PROVIDED DATA |
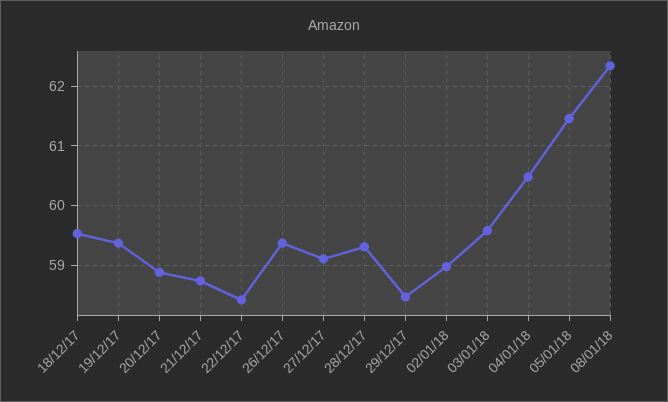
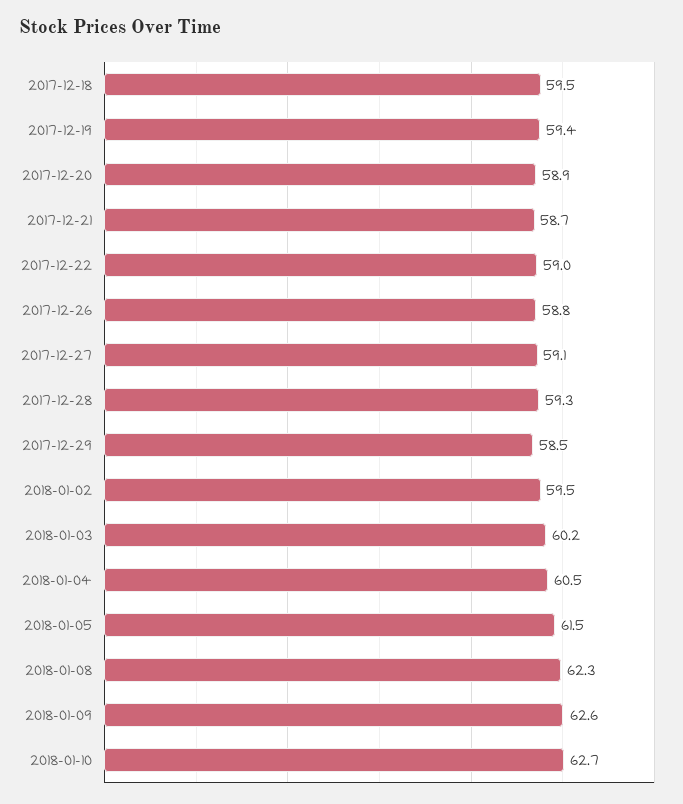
22/12/17: 58.4 -> 59
26/12/17: 59.4 -> 58.8
02/01/18: 59 -> 59.5
03/01/18: 59.6 -> 60.2
2018-01-09: none -> 62.6
2018-01-10: none -> 62.7

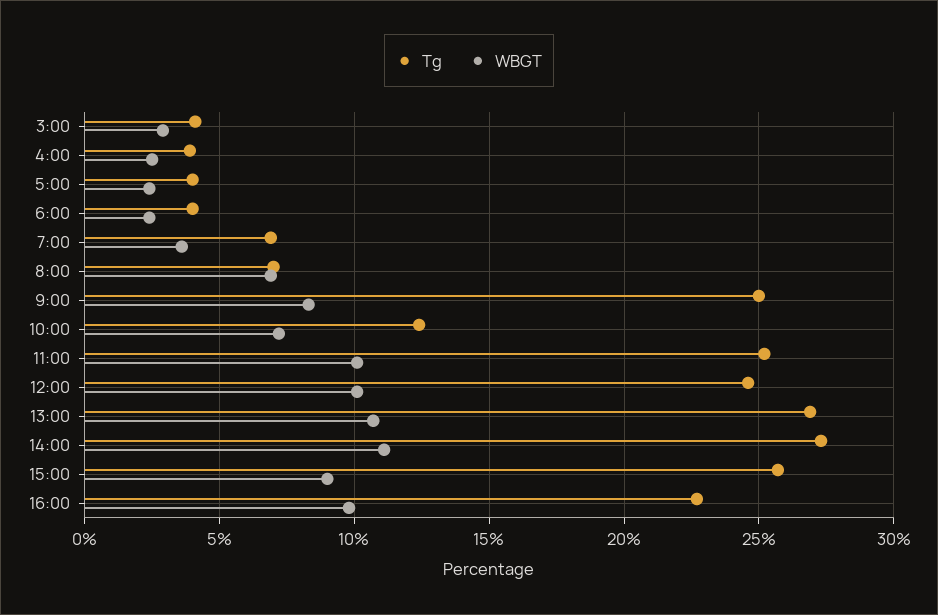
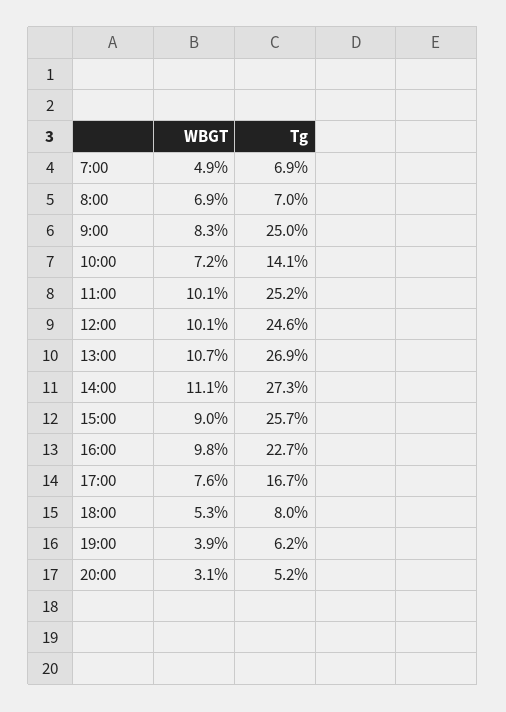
Tg, 3:00: 4 -> none
WBGT, 3:00: 3 -> none
Tg, 4:00: 4 -> none
WBGT, 4:00: 2.5 -> none
Tg, 5:00: 4 -> none
WBGT, 5:00: 2.5 -> none
Tg, 6:00: 4 -> none
WBGT, 6:00: 2.5 -> none
WBGT, 7:00: 3.5 -> 4.9
Tg, 10:00: 12.5 -> 14.1
WBGT, 17:00: none -> 7.6
Tg, 17:00: none -> 16.7
WBGT, 18:00: none -> 5.3
Tg, 18:00: none -> 8
WBGT, 19:00: none -> 3.9
Tg, 19:00: none -> 6.2
WBGT, 20:00: none -> 3.1
Tg, 20:00: none -> 5.2

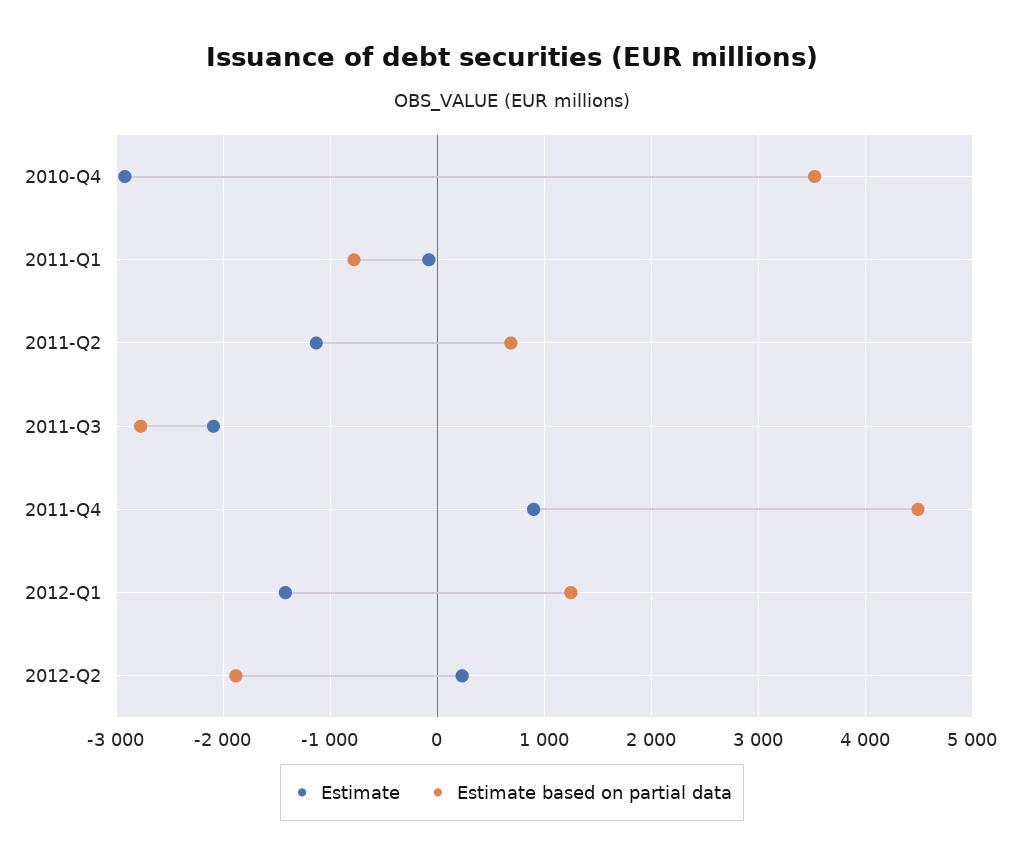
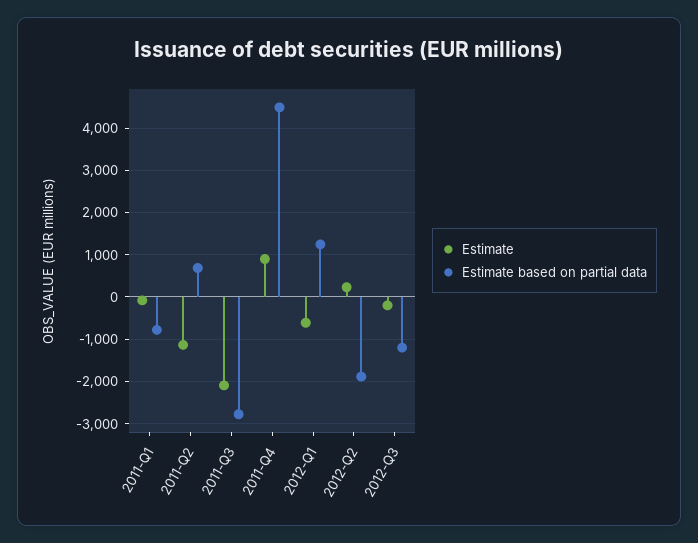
Estimate, 2010-Q4: -2900 -> none
Estimate based on partial data, 2010-Q4: 3500 -> none
Estimate, 2012-Q1: -1400 -> -600
Estimate, 2012-Q3: none -> -200
Estimate based on partial data, 2012-Q3: none -> -1200

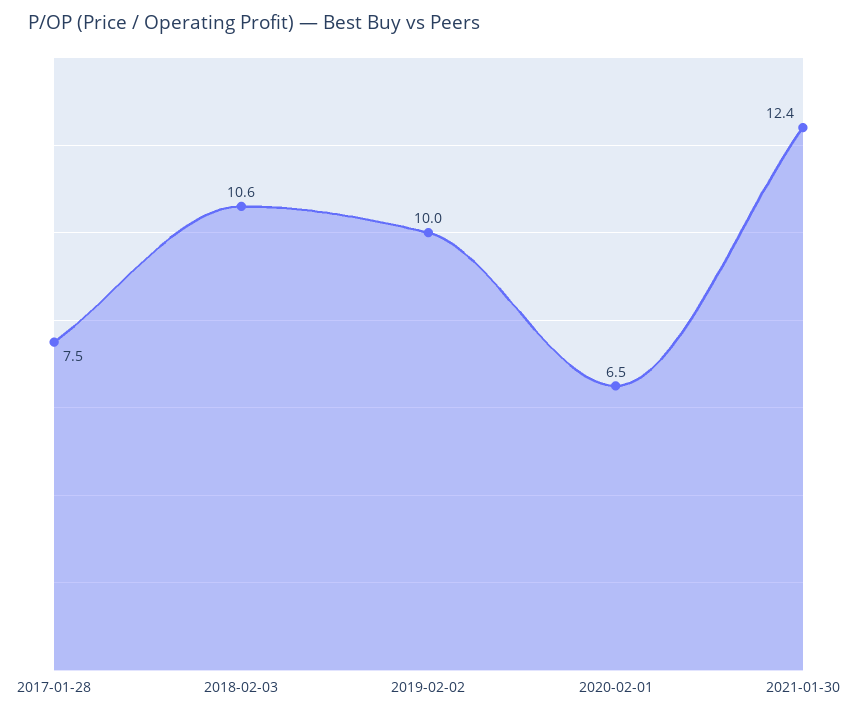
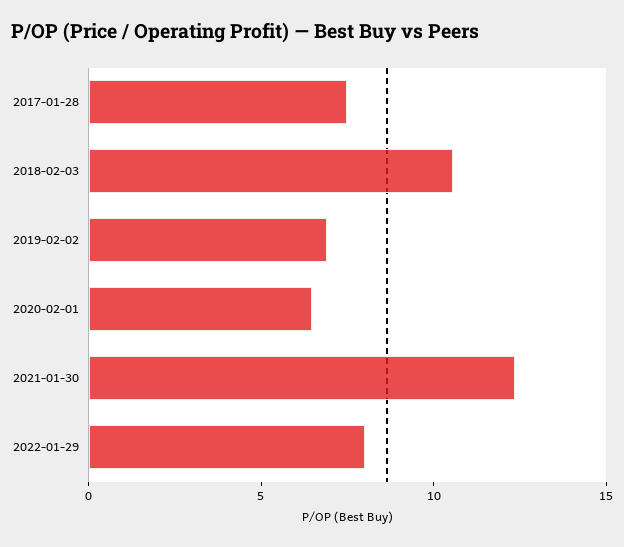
2019-02-02: 10 -> 7
2022-01-29: none -> 8

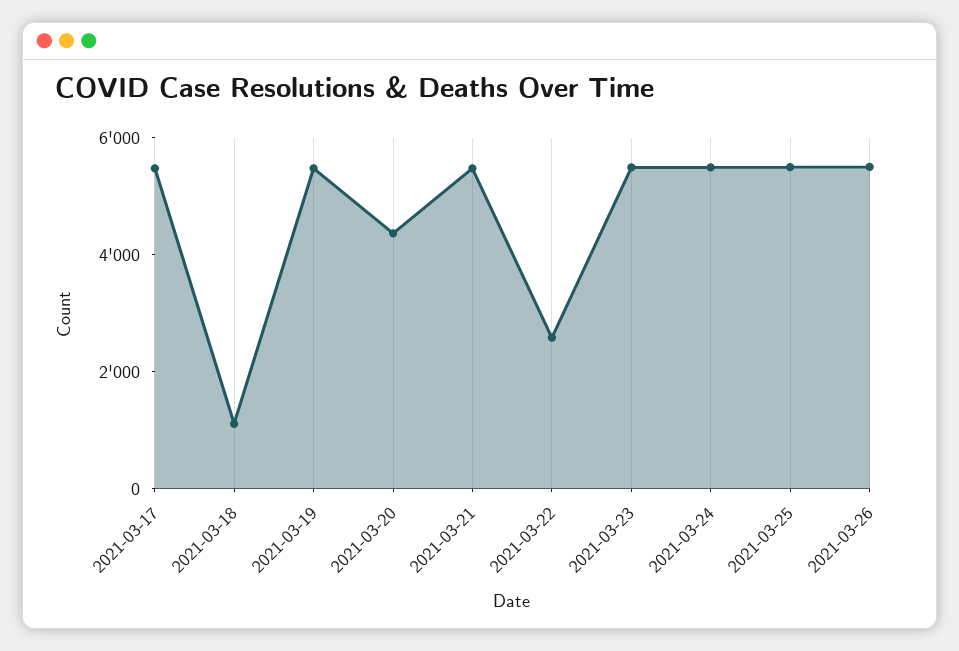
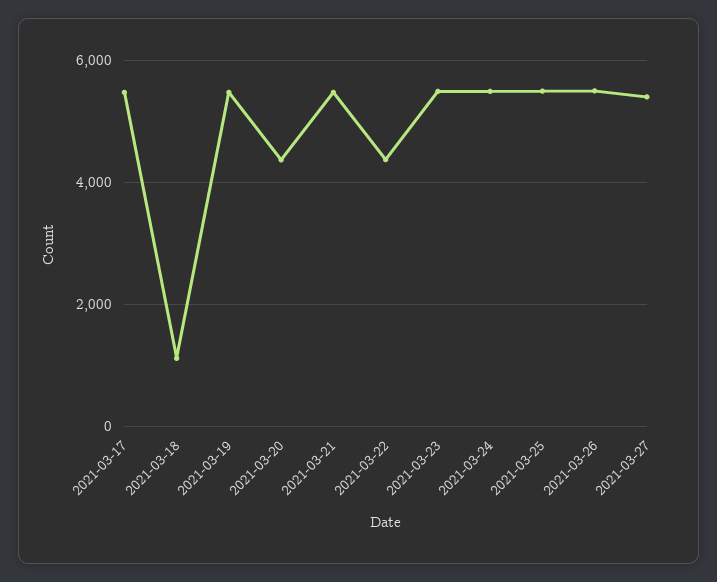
2021-03-22: 2500 -> 4400
2021-03-27: none -> 5400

TASK STATEMENT |
Each entry above is to be given again exactly, and any image in it is to be dropped.

PROBLEM SOLUTION |
22/12/17: 58.4 -> 59
26/12/17: 59.4 -> 58.8
02/01/18: 59 -> 59.5
03/01/18: 59.6 -> 60.2
2018-01-09: none -> 62.6
2018-01-10: none -> 62.7

Tg, 3:00: 4 -> none
WBGT, 3:00: 3 -> none
Tg, 4:00: 4 -> none
WBGT, 4:00: 2.5 -> none
Tg, 5:00: 4 -> none
WBGT, 5:00: 2.5 -> none
Tg, 6:00: 4 -> none
WBGT, 6:00: 2.5 -> none
WBGT, 7:00: 3.5 -> 4.9
Tg, 10:00: 12.5 -> 14.1
WBGT, 17:00: none -> 7.6
Tg, 17:00: none -> 16.7
WBGT, 18:00: none -> 5.3
Tg, 18:00: none -> 8
WBGT, 19:00: none -> 3.9
Tg, 19:00: none -> 6.2
WBGT, 20:00: none -> 3.1
Tg, 20:00: none -> 5.2

Estimate, 2010-Q4: -2900 -> none
Estimate based on partial data, 2010-Q4: 3500 -> none
Estimate, 2012-Q1: -1400 -> -600
Estimate, 2012-Q3: none -> -200
Estimate based on partial data, 2012-Q3: none -> -1200

2019-02-02: 10 -> 7
2022-01-29: none -> 8

2021-03-22: 2500 -> 4400
2021-03-27: none -> 5400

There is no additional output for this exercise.